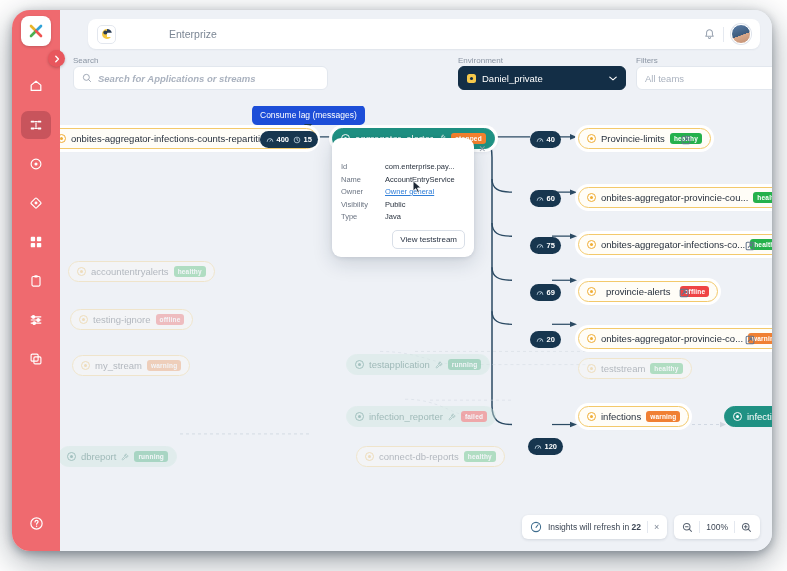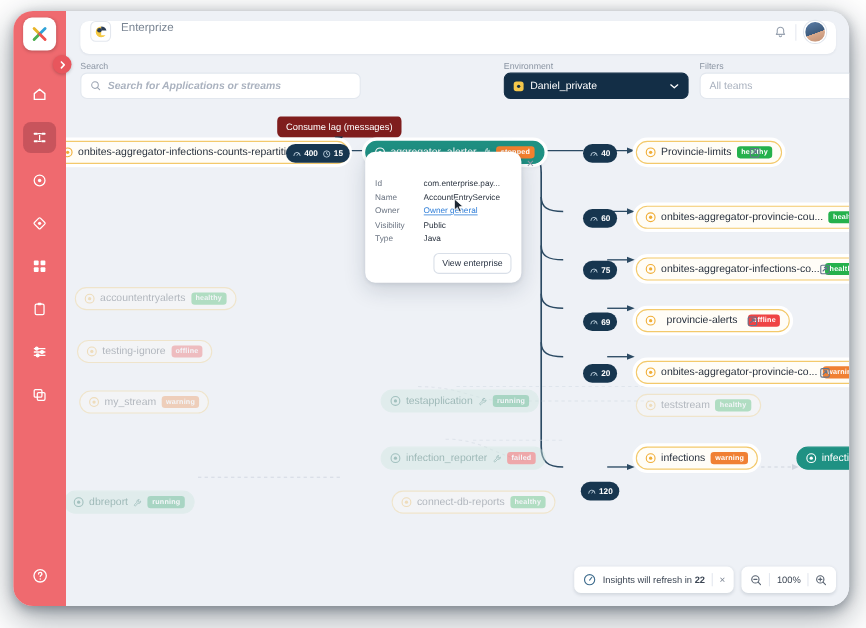--- a/index.html
+++ b/index.html
@@ -61,10 +61,11 @@
 
   
   #topbar {
-    position: absolute; left: 13px; top: 9px; right: 12px; height: 30px;
+    position: absolute; left: 28px; top: 9px; right: 12px; height: 30px;
     background: #ffffff; border-radius: 8px;
-    display: flex; align-items: flex-start; padding: 0 9px;
+    display: flex; align-items: center; padding: 0 9px;
     box-shadow: 0 1px 2px rgba(16,32,60,.06);
+    gap: 44px;
   }
   .brand-mark {
     width: 19px; height: 19px; border-radius: 5px;

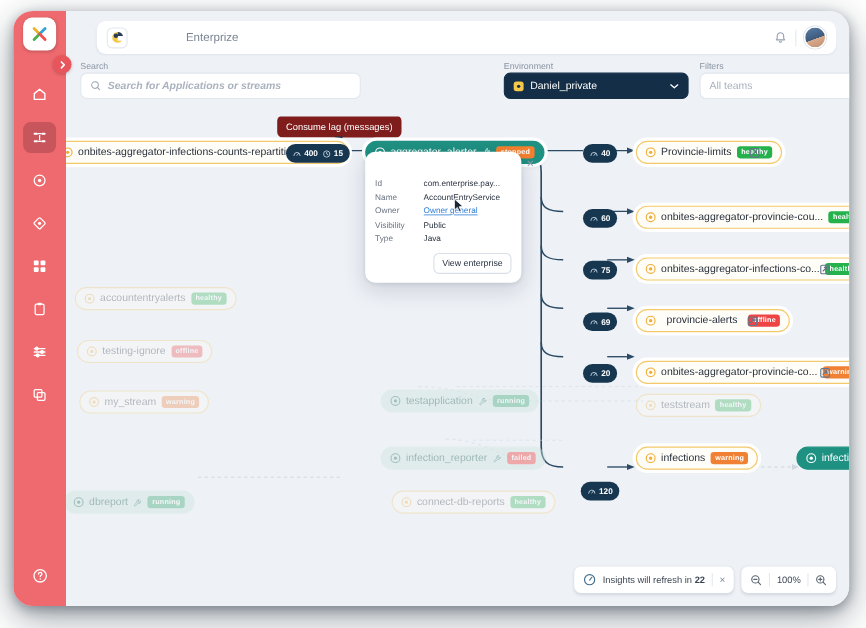--- a/index.html
+++ b/index.html
@@ -188,7 +188,7 @@
   
   #lag-tooltip {
     position: absolute;
-    background: #7f1d1d; color: #ffffff;
+    background: #1d4ed8; color: #ffffff;
     font-size: 8.5px; padding: 5px 8px; border-radius: 5px;
     white-space: nowrap;
   }

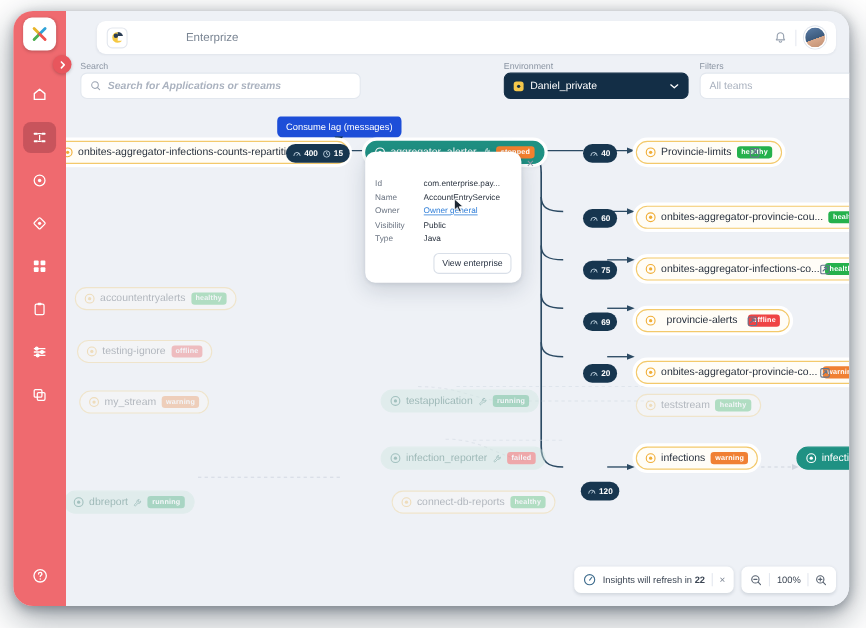--- a/index.html
+++ b/index.html
@@ -469,7 +469,7 @@
           <span class="k">Type</span>
           <span class="v">Java</span>
         </div>
-        <button class="view-btn">View enterprise</button>
+        <button class="view-btn">View teststream</button>
       </div>
 
       <svg class="cursor-arrow" style="left:352px; top:74px;" viewBox="0 0 12 16">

[WORK REQUIRED] Show all lines from the records above where the word "color" occurs.

[OUTPUT]
-    background: #7f1d1d; color: #ffffff;
+    background: #1d4ed8; color: #ffffff;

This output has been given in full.